Hizo que sonara como una enfermedad que debía eliminarse. Angelica estaba más enojada por el modo en que todo se había llevado a la práctica sin que ella lo supiera. Aun así, hacía todo lo que podía para mostrar la gratitud que sabía que se esperaba de ella.
—Gracias, su majestad —dijo—. Me esforzaré por ser la mejor nuera que pudiera esperar.
—Solo recuerda que al convertirte en mi hija política no adquieres ningún favor especial —dijo la Viuda—. Has sido escogida para realizar un trabajo, y lo harás para mi satisfacción.
—Me esforzaré por hacer feliz a Sebastián —dijo Angelica.
La Viuda se puso de pie.
—Procúralo. Hazlo tan feliz que no pueda pensar en nada más. Hazlo lo suficientemente feliz como para sacar los pensamientos… de otras de su mente. Hazlo feliz, dale hijos, haz lo que la esposa de un príncipe debe hacer. Si haces todo esto, tu futuro también será feliz.
La irascibilidad de Angelica no iba a dejar pasar eso.
—¿Y si no lo hago?
La Viuda la miró como si no fuera nada, en lugar de una de las más grandes nobles del país.
—Estás intentando ser fuerte con la esperanza de que te respete como a un igual —dijo—. Tal vez esperas que vea algo de mí misma en ti, Angelica. Tal vez incluso lo haga, pero eso apenas es algo bueno. Quiero que recuerdes una cosa desde este momento: me perteneces.
—No, tú…
La bofetada no fue fuerte. No le dejaría una marca que se viera. Apenas escocía, excepto en lo referente al orgullo de Angelica. Allí, quemaba.
—Me perteneces con la misma certeza que si hubiera comprado a una chica como esclava —repitió la Viuda—. Si me fallas de algún modo, te destrozaré por lo que intentaste hacerle a mi hijo. La única razón por la que estás aquí y no en una celda es porque me eres más útil así.
—Como una esposa para su hijo —puntualizó Angelica.
—Como eso, y como una distracción para él —respondió la Viuda—. Dijiste que harías cualquier cosa. Hazme saber si has cambiado de opinión.
Y, entonces, Angelica podía imaginar que habría la muerte más espantosa.
—No, imaginaba que no. Serás la esposa perfecta. Con el tiempo, serás la madre perfecta. Me contarás cualquier problema. Obedecerás mis órdenes. Si fallas en alguna de estas cosas, la Máscara de Plomo parecerá aburrida en comparación con lo que te sucederá.
Arrastraron a Sofía hasta fuera, tirando de ella aunque caminaba con su propia fuerza. Estaba demasiado paralizada para hacer otra cosa, demasiado débil para pensar incluso en pelear. Las monjas la iban a entregar a las órdenes de su nuevo propietario. También la podrían haber envuelto como un sombreo nuevo o un bistec.
Cuando Sofía vio la carreta intentó forcejear, pero no sirvió de nada. Era una cosa grande y chabacana, pintada como el carro de algún circo o compañía de actores. Las barras lo anunciaban como lo que era: el carro de retención de un esclavista.

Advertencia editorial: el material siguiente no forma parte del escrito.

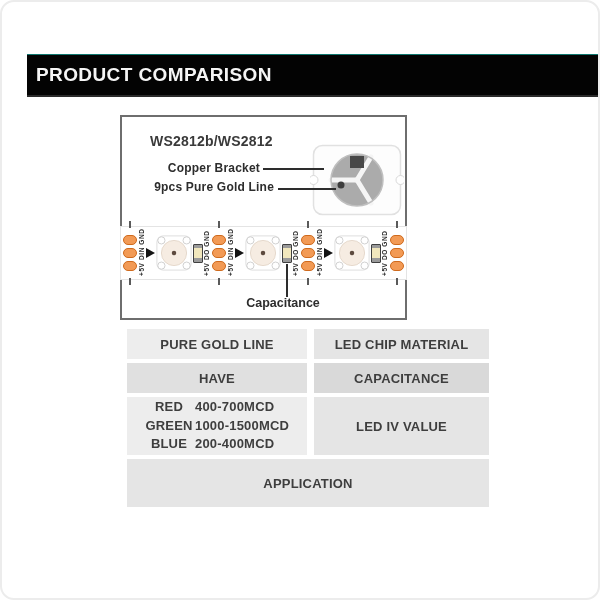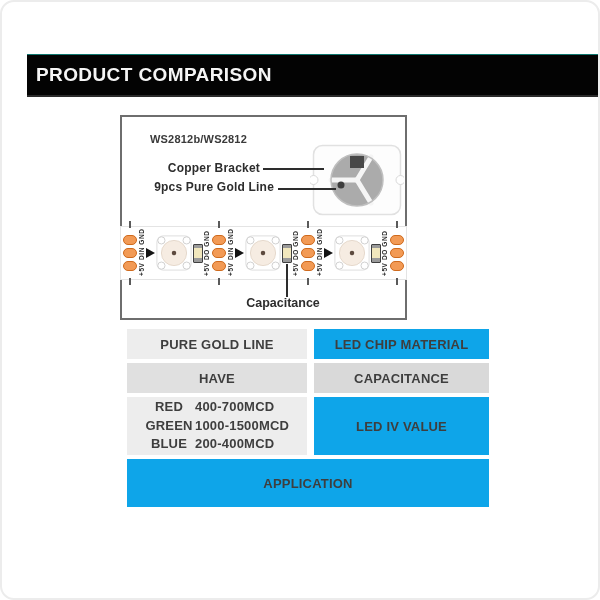--- a/index.html
+++ b/index.html
@@ -13,21 +13,21 @@
     position:absolute;left:25px;top:52px;width:573px;height:43px;
     background:#030303;border-top:1px solid #0f766e;border-bottom:2px solid #2a2a2a;
     display:flex;align-items:center;box-sizing:border-box;
   }
   .hdr-title{color:#f5f5f5;font-size:19px;font-weight:bold;letter-spacing:.4px;padding-left:9px;}
   
   .dbox{
     position:absolute;left:118px;top:113px;width:287px;height:205px;
     border:2px solid #6e6e6e;background:#fff;box-sizing:border-box;
   }
-  .model{position:absolute;left:28px;top:16px;font-size:11px;font-weight:bold;color:#3a3a3a;letter-spacing:.2px;}
+  .model{position:absolute;left:28px;top:16px;font-size:14px;font-weight:bold;color:#3a3a3a;letter-spacing:.2px;}
   .callout-label{position:absolute;left:0;text-align:right;font-size:12px;font-weight:bold;color:#2d2d2d;letter-spacing:.2px;}
   .cl-copper{top:44px;width:138px;}
   .cl-gold{top:63px;width:152px;}
   .cline{position:absolute;height:2px;background:#2d2d2d;z-index:4;}
   .cline1{left:141px;top:51px;width:61px;}
   .cline2{left:156px;top:71px;width:58px;}
   .chip{position:absolute;left:188px;top:26px;width:94px;height:74px;z-index:2;}
   
   .strip{
     position:absolute;left:118px;top:224px;width:287px;height:54px;z-index:3;
@@ -56,21 +56,21 @@
   .cap-label{position:absolute;left:226px;top:294px;width:110px;text-align:center;
     font-size:12.5px;font-weight:bold;color:#2d2d2d;z-index:6;}
   
   .spec{position:absolute;left:118px;top:327px;width:362px;display:flex;flex-direction:column;gap:4px;padding-left:7px;}
   .srow{display:flex;gap:7px;}
   .cell{
     box-sizing:border-box;display:flex;align-items:center;justify-content:center;
     font-size:13px;font-weight:bold;color:#3e3e3e;letter-spacing:.2px;text-align:center;
   }
   .cl{width:180px;} .cr{flex:1;}
-  .rA .cl{background:#ededed;} .rA .cr{background:#0ea5e9;}
+  .rA .cl{background:#ededed;} .rA .cr{background:#e5e5e5;}
   .rB .cl{background:#e0e0e0;} .rB .cr{background:#d9d9d9;}
   .h30{height:30px;} .h58{height:58px;} .h32{height:32px;} .h48{height:48px;}
   .cell.left-align{flex-direction:column;align-items:flex-start;justify-content:center;
     padding-left:16px;text-align:center;line-height:1.45;}
   .iv-line{display:flex;}
   .iv-name{width:52px;}
 </style>
 </head>
 <body>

Las monjas la arrastraron hasta él y abrieron la parte de atrás, tirando de unos grandes cerrojos a los que no se podía acceder desde el interior.
Una cosa pecadora como tú merece estar en un lugar así —dijo una de las monjas.
La otra rio.
—¿Piensas que es pecadora ahora? Dale uno o dos años para que la usen todos los hombres que tengan las monedas para pagarla.
Sofía vio brevemente unas siluetas encogidas de miedo cuando las monjas abrieron la puerta de golpe. Unas miradas asustadas se alzaron hacia ella y vio a media docena de chicas apiñadas sobre la dura madera. Entonces la metieron dentro de un empujón, haciendo que cayera entre medio de ellas sin espacio en el que meterse.